Naturellement, je ne pouvais pas tourner les événements de cette époque, mais j'ai essayé de les raconter à nouveau dans les portraits d'héroïnes. Je leur ai tiré dessus en gros plan et avec une lumière dure, je voulais montrer leur âge et comment une activité civile à long terme avait affecté leur visage. Je voulais que le public voie dans les yeux de ces femmes toute la douleur qu'elles portent encore en elles-mêmes. Sur les photos, leurs beaux et nobles visages apparaissent dans l'obscurité, comme s'ils venaient de nulle part. Dans la même obscurité se cache toute la vérité sur l’activité criminelle de la mafia.

Toute ma vie, j'ai étudié la musique, joué du violoncelle dans l'orchestre huit heures par jour. Plus tard, il a étudié chez le chef d'orchestre. Maintenant, j'ai 32 ans et j'ai enfin compris que la photographie était l'outil le plus efficace pour raconter des histoires. Comme au théâtre ou en musique, la tâche principale est de transmettre des émotions et des sentiments. Je suis très attiré par la photographie: l'occasion d'établir un contact personnel avec le héros et le public; le pouvoir des images, parfois comparable à la protestation civile; capacité à perpétuer des histoires. Le travail du photographe suggère qu'il a besoin de construire une relation privilégiée avec le sujet, et c'est l'une des tâches que je trouve très intéressante.
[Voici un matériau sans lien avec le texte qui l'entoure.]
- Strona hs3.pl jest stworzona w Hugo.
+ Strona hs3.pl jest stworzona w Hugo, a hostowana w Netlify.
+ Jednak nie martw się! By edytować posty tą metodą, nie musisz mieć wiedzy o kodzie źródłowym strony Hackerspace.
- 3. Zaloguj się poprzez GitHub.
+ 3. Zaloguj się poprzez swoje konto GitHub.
Le projet "The Fasting Woman" est très important pour moi. Il reflète non seulement ma passion pour la photographie, mais raconte également l’histoire de personnes qui ont vécu leur vie dans la dignité. Ce projet a donné lieu à un livre et à une exposition dans la Galerie des Offices, l’un des musées les plus célèbres au monde. Je suis fier d'avoir pris part à une importante initiative citoyenne en tant que photographe. Chaque photographe a la possibilité de raconter des histoires, notre devoir est de dire au monde ce qui est important dans le langage des images, comme nous pouvons et pouvons. Les portraits de mes héroïnes sont une véritable histoire qui nous enseigne qu'aujourd'hui plus que jamais il est nécessaire de déterminer quels sont les véritables objectifs de l'initiative civile, de la loi et de l'ordre. Je crois sincèrement à la mission sociale de la photographie et au fait qu'il n'y a rien de mieux pour se connaître et apprendre l'histoire de ma famille. En 1992, j'avais 10 ans, mon seul souvenir de cette époque est l'armée dans les rues de Palerme. Le frère de ma mère, âgé de 22 ans, a été tué parce que la mafia avait décidé à tort qu'il avait gâté quelque chose de leur propriété. Avec ce projet, je voulais parler des horreurs de cette époque sanglante à Palerme, en Sicile et dans toute l'Italie, que nous n'avons tout simplement pas le droit d'oublier.